Repeat each entry as written and leave the images out of the copy.

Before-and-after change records
··········

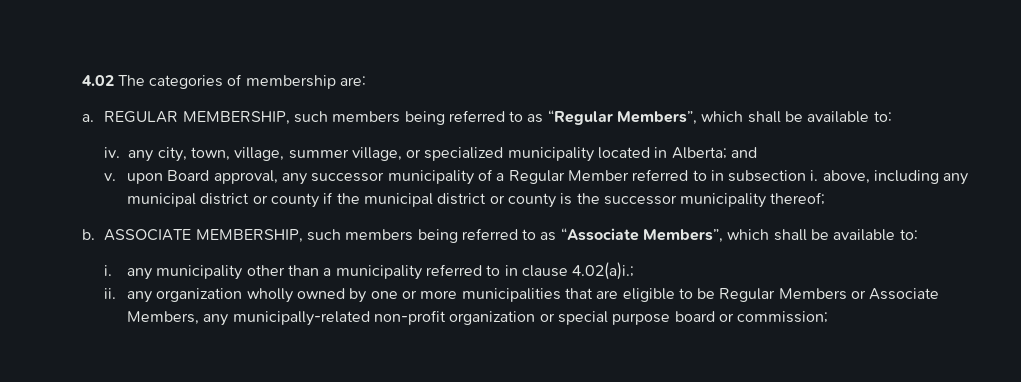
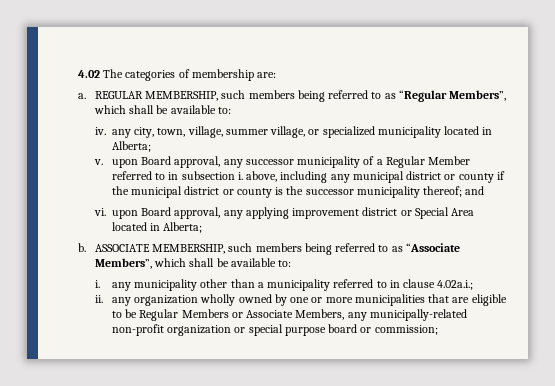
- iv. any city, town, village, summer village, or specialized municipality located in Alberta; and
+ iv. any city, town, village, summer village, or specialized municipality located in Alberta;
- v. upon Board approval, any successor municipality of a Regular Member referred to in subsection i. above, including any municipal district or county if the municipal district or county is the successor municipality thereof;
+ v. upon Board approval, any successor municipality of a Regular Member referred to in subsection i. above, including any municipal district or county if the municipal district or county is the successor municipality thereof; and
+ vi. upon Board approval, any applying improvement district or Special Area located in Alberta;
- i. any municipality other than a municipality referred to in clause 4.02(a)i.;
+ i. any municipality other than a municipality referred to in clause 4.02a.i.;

··········

* [Solution to the exercise]:
- iv. any city, town, village, summer village, or specialized municipality located in Alberta; and
+ iv. any city, town, village, summer village, or specialized municipality located in Alberta;
- v. upon Board approval, any successor municipality of a Regular Member referred to in subsection i. above, including any municipal district or county if the municipal district or county is the successor municipality thereof;
+ v. upon Board approval, any successor municipality of a Regular Member referred to in subsection i. above, including any municipal district or county if the municipal district or county is the successor municipality thereof; and
+ vi. upon Board approval, any applying improvement district or Special Area located in Alberta;
- i. any municipality other than a municipality referred to in clause 4.02(a)i.;
+ i. any municipality other than a municipality referred to in clause 4.02a.i.;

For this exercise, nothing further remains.